A chronological, abridged version of my blog series, which you can read here.  

Before we begin, the bullets, for those in a hurry: 

  • We're algorithmically determining whether a given email to a given user is important or not important to that user.
  • Given sparsity of training data, this algorithm starts out unsupervised and becomes supervised over time.
  • The best way we've found to do this is through a neural net that takes certain email features as inputs -- primarily the sender and N-grams of the ( body | subject ) string.


The crux of my research is this: Given a bunch of texts, (could be anything: books, text messages, facebook posts, whatever ~) can we have a computer figure out which ones are important to you, yes, you and which ones are not? 

This particular problem has some interesting features.
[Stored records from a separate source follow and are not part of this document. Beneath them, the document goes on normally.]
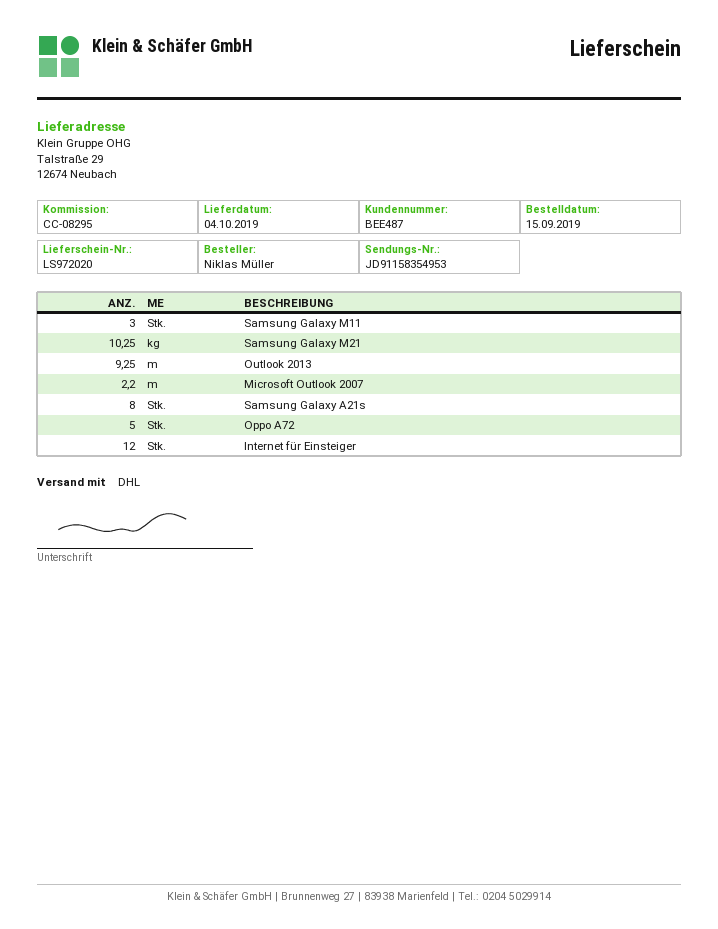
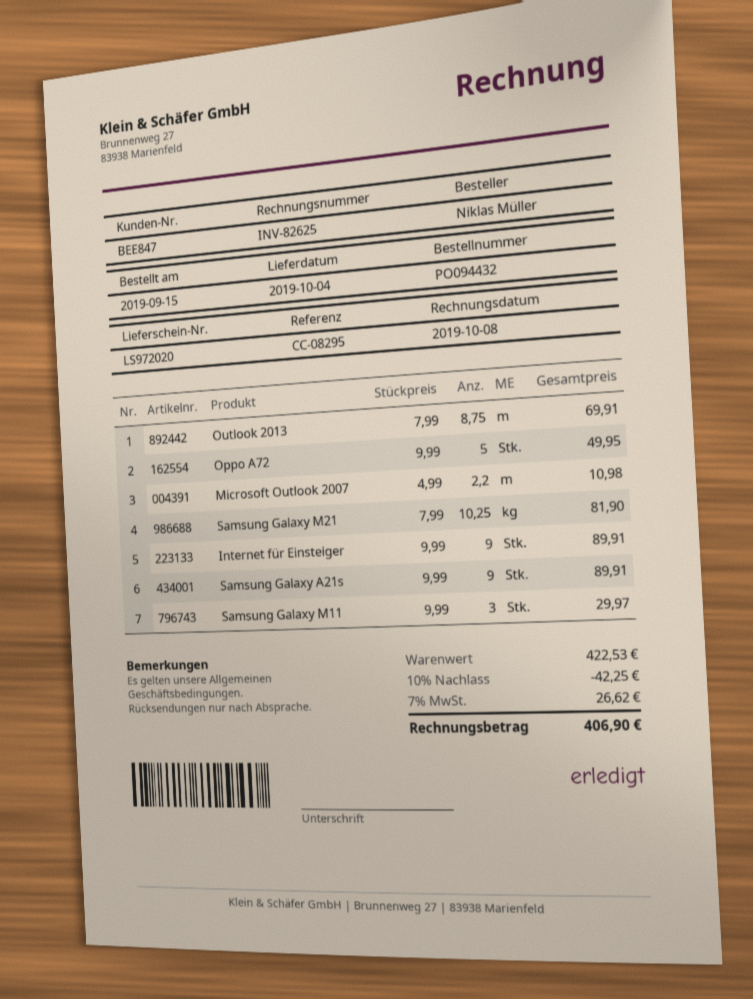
customer number: BEE487 -> BEE847
Outlook 2013: 9.25 -> 8.75
Samsung Galaxy A21s: 8 -> 9
Internet für Einsteiger: 12 -> 9

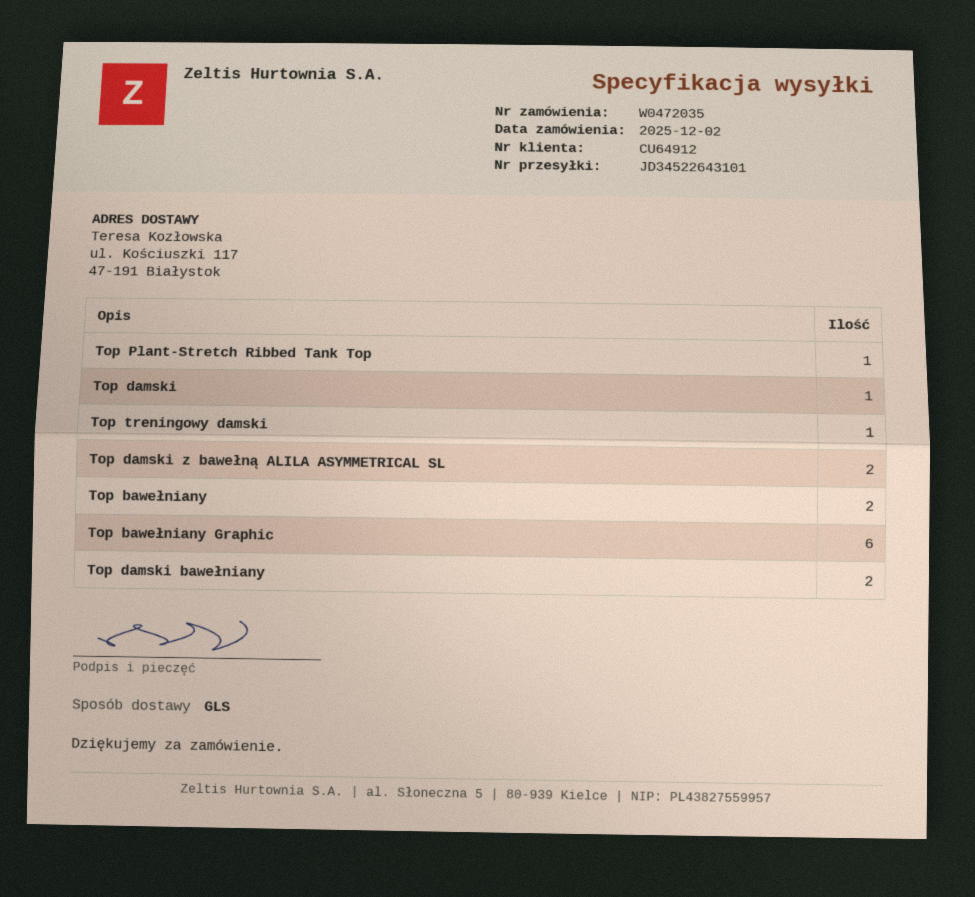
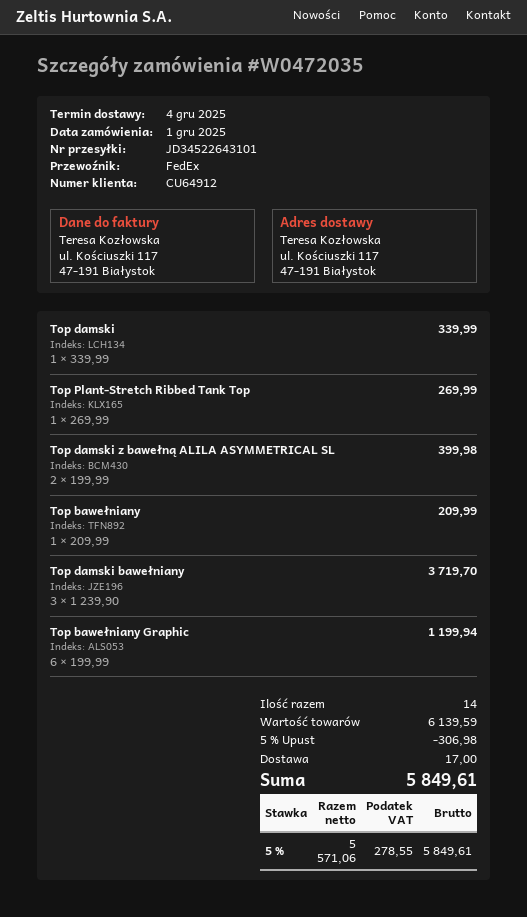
order date: 2025-12-02 -> 2025-12-01
shipping method: GLS -> FedEx
Top treningowy damski: 1 -> none
Top bawełniany: 2 -> 1
Top damski bawełniany: 2 -> 3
First of all, at its heart we have a binary classification problem: text can fall into the category of "Important"/"Interesting", or "Not". This fact initially gave me lots of hope, because there exist a plethora of off-the-shelf-ready techniques for performing arbitrary binary classification. So all I'd need to do is define a feature set, collect a bunch of training data, and boom: we're done. 

Kidding. Unfortunately, the idea of training data qua training data contradicts the nature of the problem we are trying to solve, for "Important" is not an objective classification. In fact, from one person to the next, there may be a 100% inversion of "important" to "not" on certain text. Trying to build general rules based on large amounts of training data will lead to very unpredictable results, and it will only be correct when all of the training data is in agreement about certain types of text (e.g., if everyone hates text that contains the word "pineapple", then the classification will do just fine for texts that contain "pineapple". But I don't think I need to convince you that there would be very few, if any, cases like this). 
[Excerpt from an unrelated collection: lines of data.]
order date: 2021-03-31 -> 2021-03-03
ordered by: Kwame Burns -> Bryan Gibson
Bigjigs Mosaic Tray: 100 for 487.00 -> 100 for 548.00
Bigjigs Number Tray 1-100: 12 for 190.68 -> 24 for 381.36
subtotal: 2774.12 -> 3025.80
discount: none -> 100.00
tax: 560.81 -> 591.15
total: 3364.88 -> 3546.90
What we need is a set of training data for each individual end user.  Simple enough, right?

Wrong. Because said training data would need to be robust, by which I mean: there has to be enough of it, it has to be consistent, and it should be general enough to speak to all features in the particular domain we are classifying.  For example, if we showed a user ten spiderman comic books and had them tag them as important or not, then tried to guess how the user would feel about "A Tale of Two Cities", we'd essentially be just guessing.

This type of data, as you might suspect, is too hard to come by to use as the trainer for our classifier.

So what, then? 

What we need is a new kind of algorithm. We need an algorithm that takes, as input, features and an expectation of their influence toward classification. The algorithm must be able to account for instances of new training data that appear, weight them with our feature-weight expectations, adjust our current feature weight expectations, and proceed to classify. Essentially, we have an algorithm that starts as completely unsupervised, but slowly gains supervision over time. 
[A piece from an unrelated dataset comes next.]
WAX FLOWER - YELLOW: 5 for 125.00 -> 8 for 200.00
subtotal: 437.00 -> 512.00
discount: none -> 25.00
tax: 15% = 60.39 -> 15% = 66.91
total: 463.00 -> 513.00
The real gotcha is, when we're at the completely unsupervised phase, even if we can linearly separate all text into two clusters, the algorithm needs to have some hint about which category corresponds to which cluster. 

Therefore, the algorithm needs to be able to account for the experimenter's a priori belief about the effect of certain features in the data. Or, more ideally, it needs to have some way to guess which features are more likely to contribute to a certain classification and give them initial weights accordingly. 

How's It Gonna Be:

Back propagation isn't for the faint of heart, nor for those who don't like math all that much. However, I envision that there is an incredibly flexible model that can be built using the back-prop algorithm as a base-line. Framing the problem as a neural network allows us to exploit any and all relationships between any and all features. It also allows us to gradually add in data and continuously train on more data as it arrives.

Without giving away the farm, here's the basic outline:

The in's: We have a variable number of input nodes, each representing one feature. 

The not-quite-in's and not-quite-out's : Then we have the hidden layer. Or several hidden layers. This parameter might need to be tuned either live or a priori in order to maximize run-time performance.  Each hidden node has an array of FeatureConverters: objects that take as input a certain feature (identifiable via featureID or featureType or whatever), the actual observed value for that feature, and spits out the current weight assigned for that feature at that weight. 

The out's: Lastly, we've got the output nodes. Two of them, to be precise. One is proudly labeled "Important", the other: "not". 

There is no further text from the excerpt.